TCP vs UDP — Staff / Principal Level¶

At Staff and Principal scope, TCP vs UDP stops being a socket-option decision made per service and becomes a platform commitment the whole fleet inherits. The interesting numbers are not RTT or window size — they are the count of concurrent connections your edge holds, the size of the conntrack table on every hop, the number of ephemeral ports you have left, and how much of your observability tooling silently assumes cleartext-inspectable TCP. This page treats transport as long-lived architecture and cost, not as protocol theory.

Table of Contents¶

The framing: transport is a platform decision
The cost of connection management at fleet scale
TIME_WAIT and ephemeral-port exhaustion as an incident class
Load-balancer implications: L4 TCP vs UDP
When to adopt QUIC / HTTP-3 org-wide
The operability and observability tradeoff
A staged migration and decision framework
Failure modes and cost table
What to standardize as a platform team
Staff-level takeaways

1. The framing: transport is a platform decision¶

Every app team that ships a service inherits the transport your platform blessed.

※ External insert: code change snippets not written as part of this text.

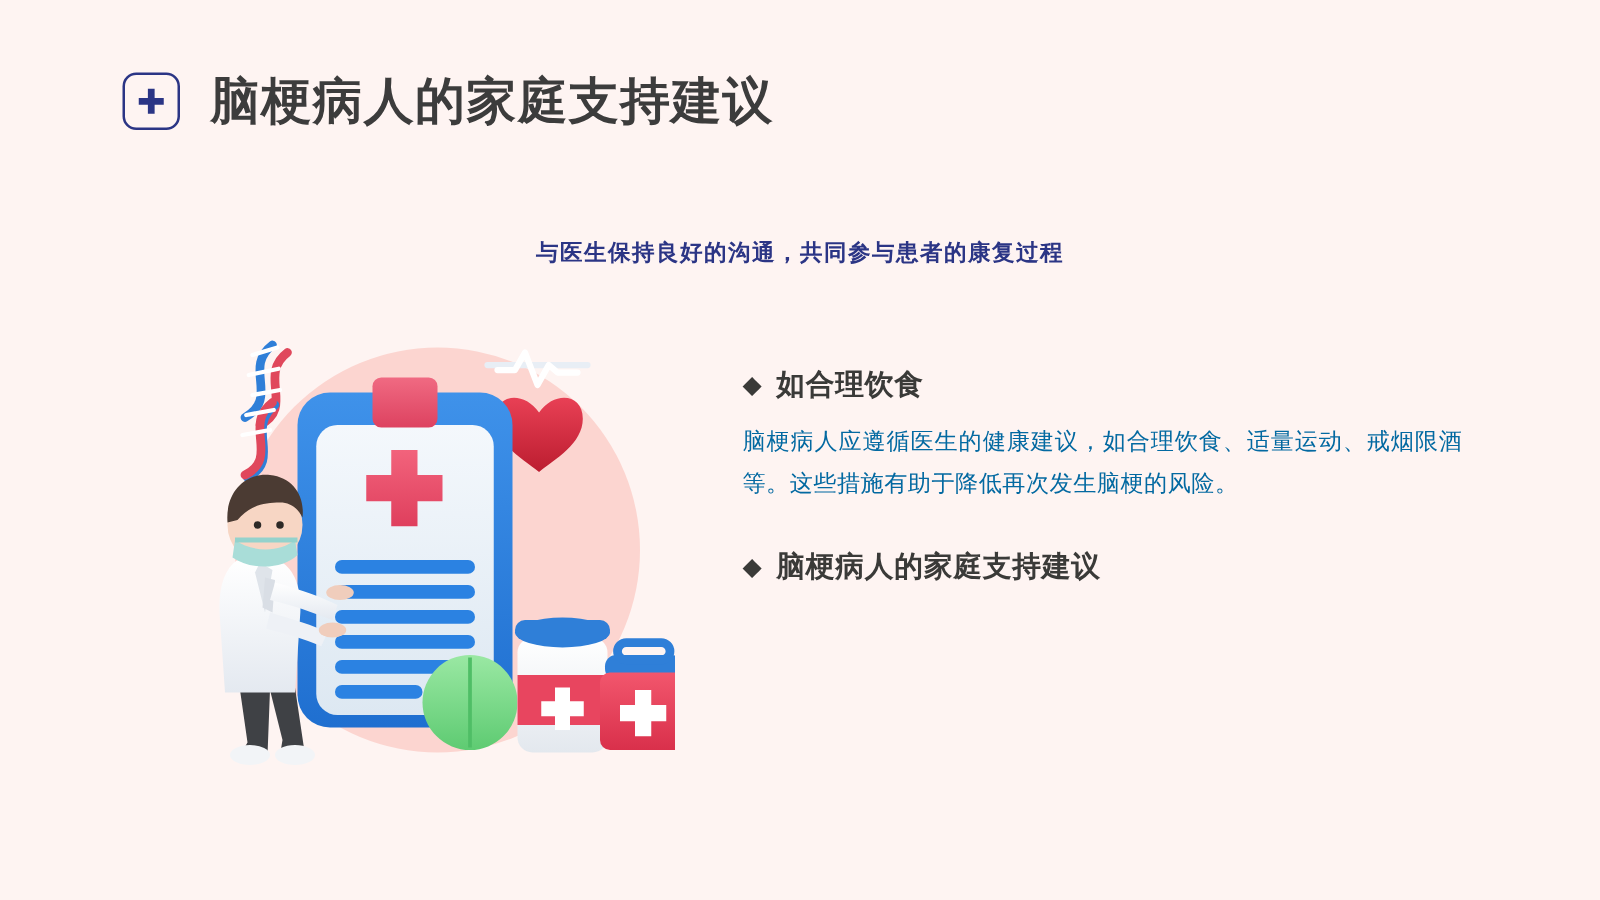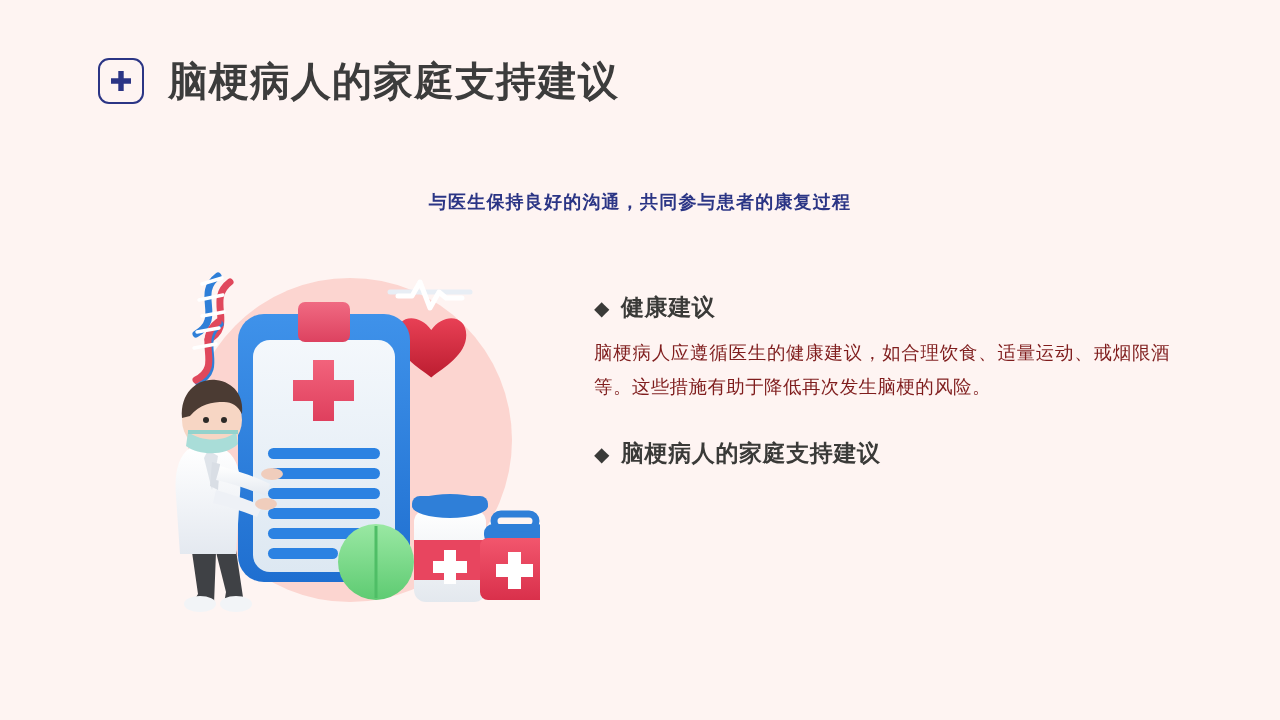--- a/index.html
+++ b/index.html
@@ -246,7 +246,7 @@
     <div class="section">
       <div class="sec-heading">
         <span class="diamond">◆</span>
-        <span>健康建议</span>
+        <span>如合理饮食</span>
       </div>
       <div class="sec-body">脑梗病人应遵循医生的健康建议，如合理饮食、适量运动、戒烟限酒等。这些措施有助于降低再次发生脑梗的风险。</div>
     </div>

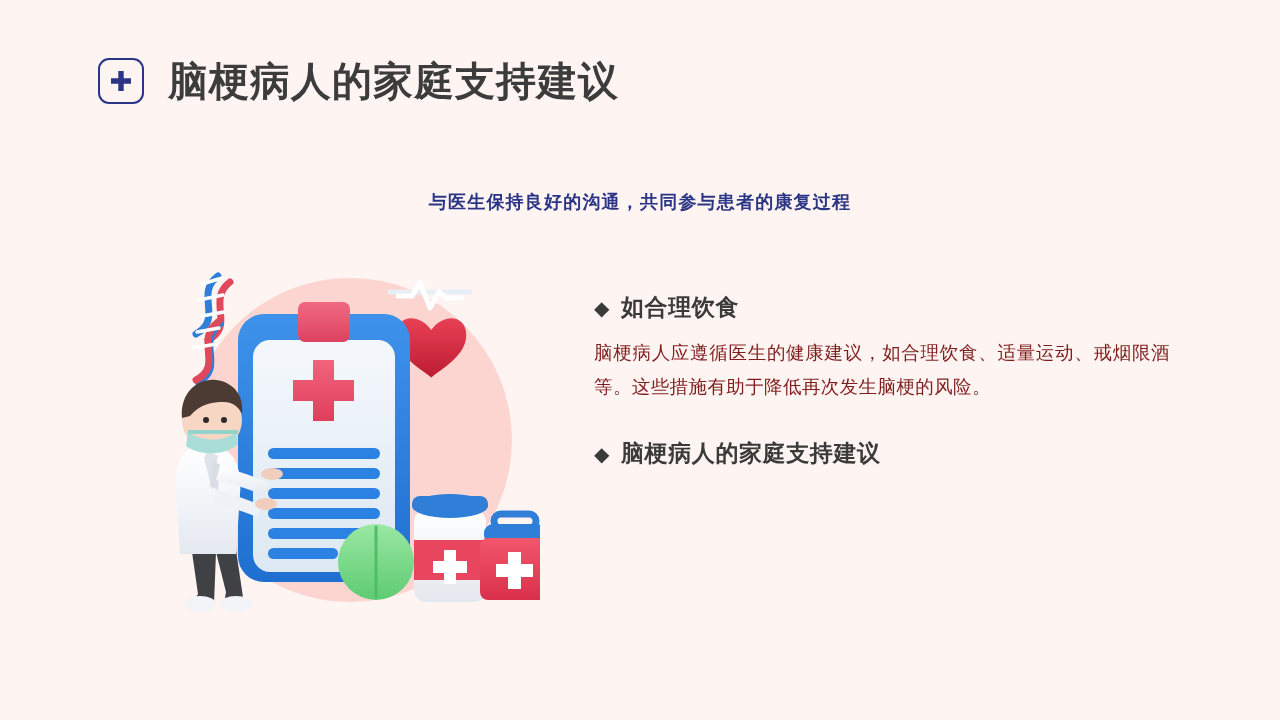--- a/index.html
+++ b/index.html
@@ -99,7 +99,7 @@
     margin-top: 13px;
     font-size: 18.5px;
     line-height: 1.85;
-    color: #7f1d1d;
+    color: #0369a1;
     text-align: justify;
     letter-spacing: 0.4px;
   }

If the default is TCP with an L4 load balancer terminating TLS at the edge, that is what a hundred teams get for free — connection reuse, health checks, tcpdump on any hop, and a mature retry story. If you switch the default to QUIC/HTTP-3, every one of those teams inherits userspace UDP, a CPU tax on the edge fleet, and a debugging experience where their existing tooling goes dark.

The Staff mistake is to evaluate transport per service. A single team benchmarking QUIC on their mobile path and finding a 15% tail-latency win is a real result — but it is not a mandate to flip the fleet default. The Principal question is the aggregate one: what does this transport cost across the fleet in memory, CPU, port budget, LB capacity, on-call load, and vendor lock-in, amortized over the years the decision will live?

Three properties make transport a platform-level concern rather than a per-service one:

It is sticky. Once teams build health checks, dashboards, and runbooks around a transport, changing it is a multi-quarter migration, not a config flip.
It is shared-fate. Conntrack tables, ephemeral ports, and LB connection slots are fleet resources. One noisy service can exhaust them for everyone on the same host or edge node.
It shapes tooling. The transport dictates whether your L4 LBs, WAFs, IDS, and packet-capture pipelines can see anything useful.

2. The cost of connection management at fleet scale¶

TCP's per-connection state is cheap in isolation and ruinous in aggregate. A single idle connection is a few kilobytes of kernel socket buffers plus an entry in every stateful device on the path. Multiply by the fleet.

Consider an edge tier fronting ten million concurrent long-lived connections (mobile clients, streaming, chat, push). Rough envelope per connection:

Resource	Per connection (idle)	At 10M connections
Kernel socket + minimal buffers	~10–20 KB	~100–200 GB RAM
Conntrack entry (each stateful hop)	~300 B	~3 GB per hop
Application/session object (heap)	1–50 KB	10 GB–500 GB
File descriptor	1 fd	10M fds (tune `nofile`, `nr_open`)
TLS session state	4–20 KB	40–200 GB

The lesson is that connection count, not request rate, is the scaling axis for the edge. A service doing 10K req/s over 10M idle-mostly connections is a memory and conntrack problem, not a throughput problem. You size those hosts by RAM and conntrack, and you cap connections per host so a single overloaded box does not become an OOM cascade.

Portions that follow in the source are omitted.